Collection entries:
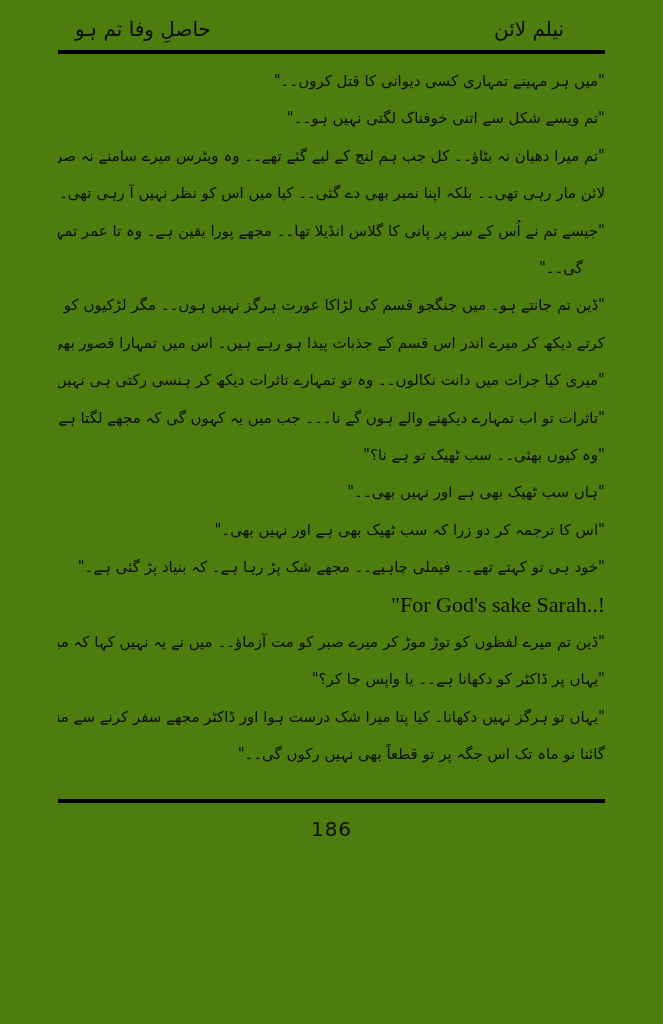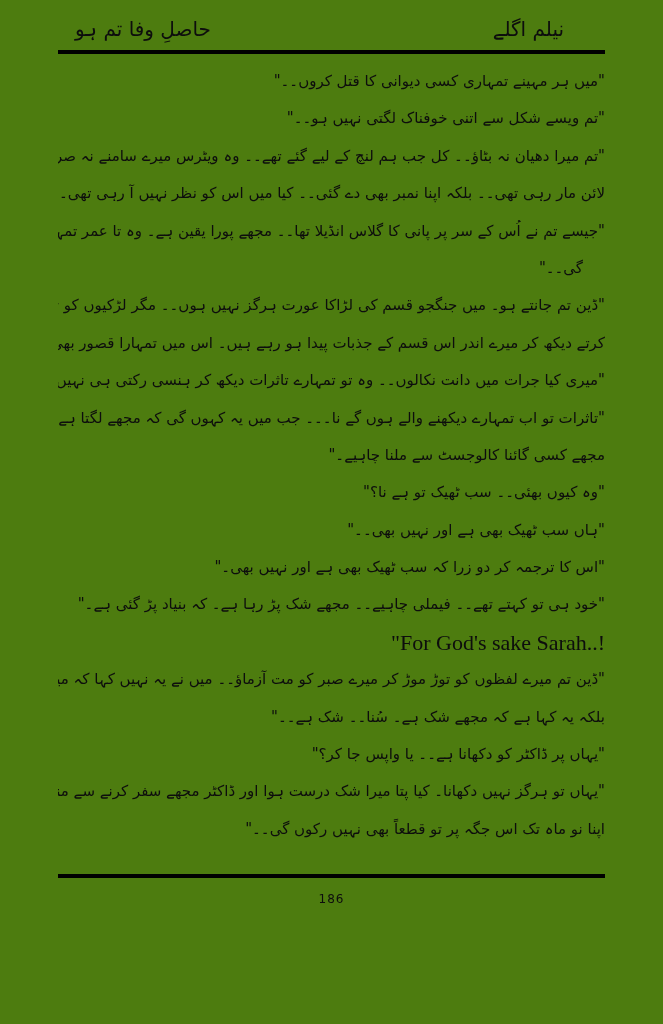--- a/index.html
+++ b/index.html
@@ -75,7 +75,7 @@
 
   <div class="header">
     <div class="h-title">حاصلِ وفا تم ہو</div>
-    <div class="h-title">نیلم اگلے</div>
+    <div class="h-title">نیلم لائن</div>
   </div>
 
   <div class="rule"></div>

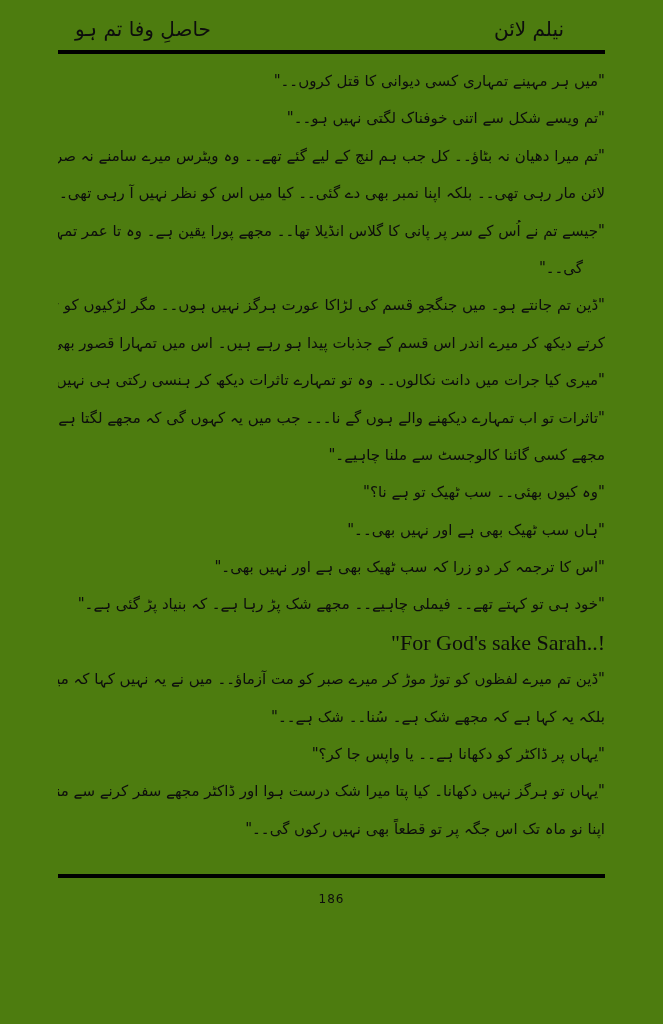--- a/index.html
+++ b/index.html
@@ -91,7 +91,6 @@
     <div class="line j">کرتے دیکھ کر میرے اندر اس قسم کے جذبات پیدا ہو رہے ہیں۔ اس میں تمہارا قصور بھی ہے۔ تم ان</div>
     <div class="line">"میری کیا جرات میں دانت نکالوں۔۔ وہ تو تمہارے تاثرات دیکھ کر ہنسی رکتی ہی نہیں ہے۔"</div>
     <div class="line j">"تاثرات تو اب تمہارے دیکھنے والے ہوں گے نا۔۔۔ جب میں یہ کہوں گی کہ مجھے لگتا ہے۔۔ کہ</div>
-    <div class="line">مجھے کسی گائنا کالوجسٹ سے ملنا چاہیے۔"</div>
     <div class="line">"وہ کیوں بھئی۔۔ سب ٹھیک تو ہے نا؟"</div>
     <div class="line">"ہاں سب ٹھیک بھی ہے اور نہیں بھی۔۔"</div>
     <div class="line">"اس کا ترجمہ کر دو زرا کہ سب ٹھیک بھی ہے اور نہیں بھی۔"</div>

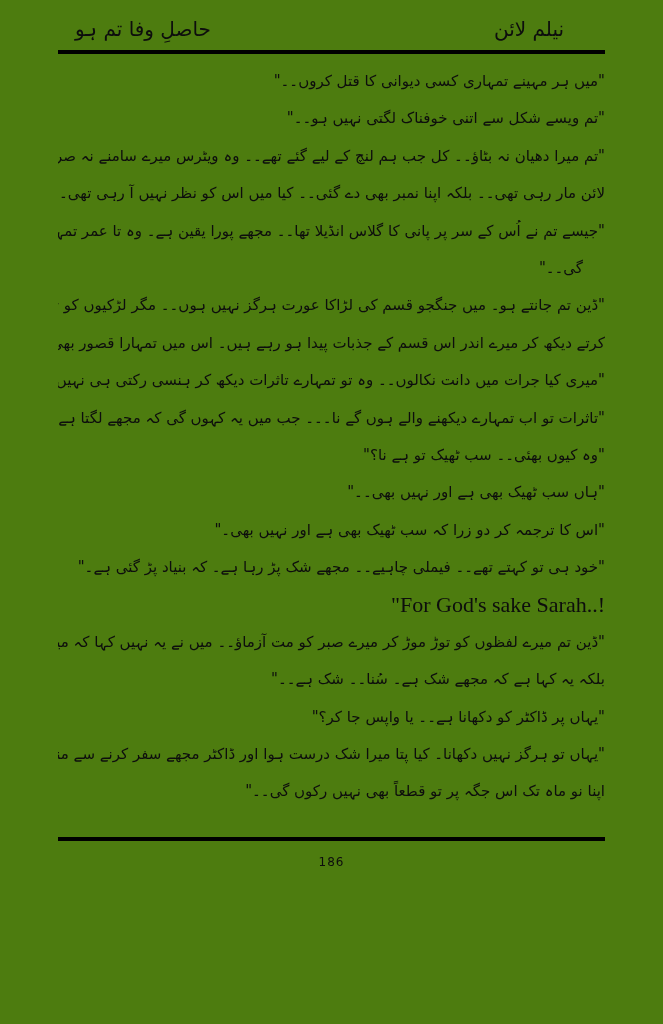--- a/index.html
+++ b/index.html
@@ -97,7 +97,6 @@
     <div class="line">"خود ہی تو کہتے تھے۔۔ فیملی چاہیے۔۔ مجھے شک پڑ رہا ہے۔ کہ بنیاد پڑ گئی ہے۔"</div>
     <div class="line en">"For God's sake Sarah..!</div>
     <div class="line j">"ڈین تم میرے لفظوں کو توڑ موڑ کر میرے صبر کو مت آزماؤ۔۔ میں نے یہ نہیں کہا کہ میں ہوں۔۔</div>
-    <div class="line">بلکہ یہ کہا ہے کہ مجھے شک ہے۔ سُنا۔۔ شک ہے۔۔"</div>
     <div class="line">"یہاں پر ڈاکٹر کو دکھانا ہے۔۔ یا واپس جا کر؟"</div>
     <div class="line j">"یہاں تو ہرگز نہیں دکھانا۔ کیا پتا میرا شک درست ہوا اور ڈاکٹر مجھے سفر کرنے سے منع کر دے۔۔ میں</div>
     <div class="line">اپنا نو ماہ تک اس جگہ پر تو قطعاً بھی نہیں رکوں گی۔۔"</div>

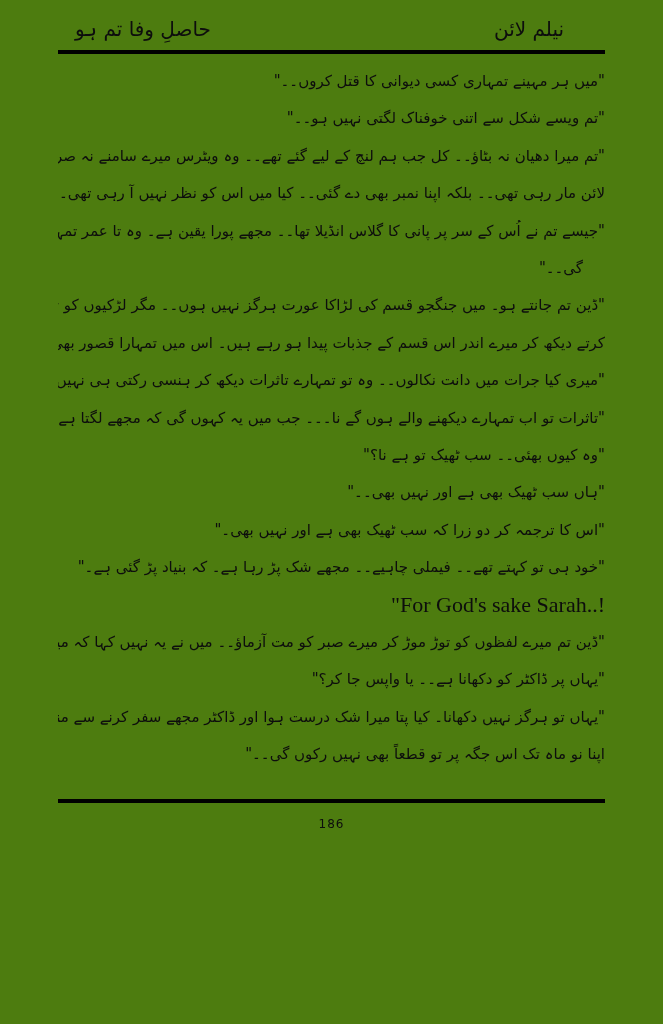--- a/index.html
+++ b/index.html
@@ -99,7 +99,7 @@
     <div class="line j">"ڈین تم میرے لفظوں کو توڑ موڑ کر میرے صبر کو مت آزماؤ۔۔ میں نے یہ نہیں کہا کہ میں ہوں۔۔</div>
     <div class="line">"یہاں پر ڈاکٹر کو دکھانا ہے۔۔ یا واپس جا کر؟"</div>
     <div class="line j">"یہاں تو ہرگز نہیں دکھانا۔ کیا پتا میرا شک درست ہوا اور ڈاکٹر مجھے سفر کرنے سے منع کر دے۔۔ میں</div>
-    <div class="line">اپنا نو ماہ تک اس جگہ پر تو قطعاً بھی نہیں رکوں گی۔۔"</div>
+    <div class="line">گائنا نو ماہ تک اس جگہ پر تو قطعاً بھی نہیں رکوں گی۔۔"</div>
   </div>
 
   <div class="rule footer-rule"></div>

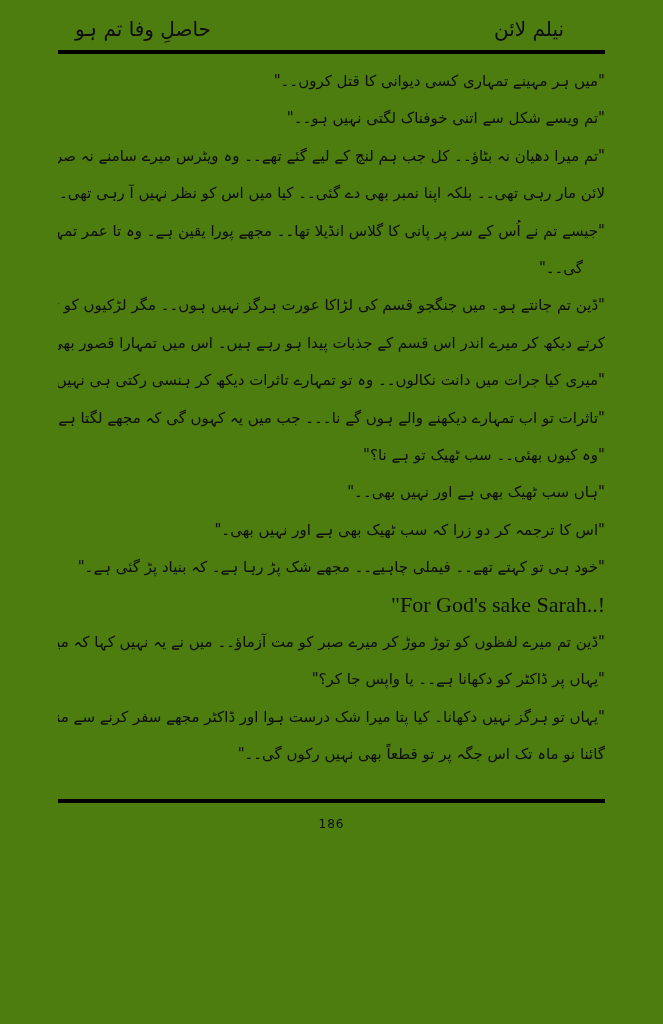--- a/index.html
+++ b/index.html
@@ -63,7 +63,7 @@
   .page-num {
     margin-top:14px;
     text-align:center;
-    font-size:12px;
+    font-size:20px;
     letter-spacing:1px;
     font-family:"DejaVu Sans", sans-serif;
   }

__Prompt__:
Return all lines from the data that include the string "تاثرات".

__Answer box__:
     <div class="line">"میری کیا جرات میں دانت نکالوں۔۔ وہ تو تمہارے تاثرات دیکھ کر ہنسی رکتی ہی نہیں ہے۔"</div>
     <div class="line j">"تاثرات تو اب تمہارے دیکھنے والے ہوں گے نا۔۔۔ جب میں یہ کہوں گی کہ مجھے لگتا ہے۔۔ کہ</div>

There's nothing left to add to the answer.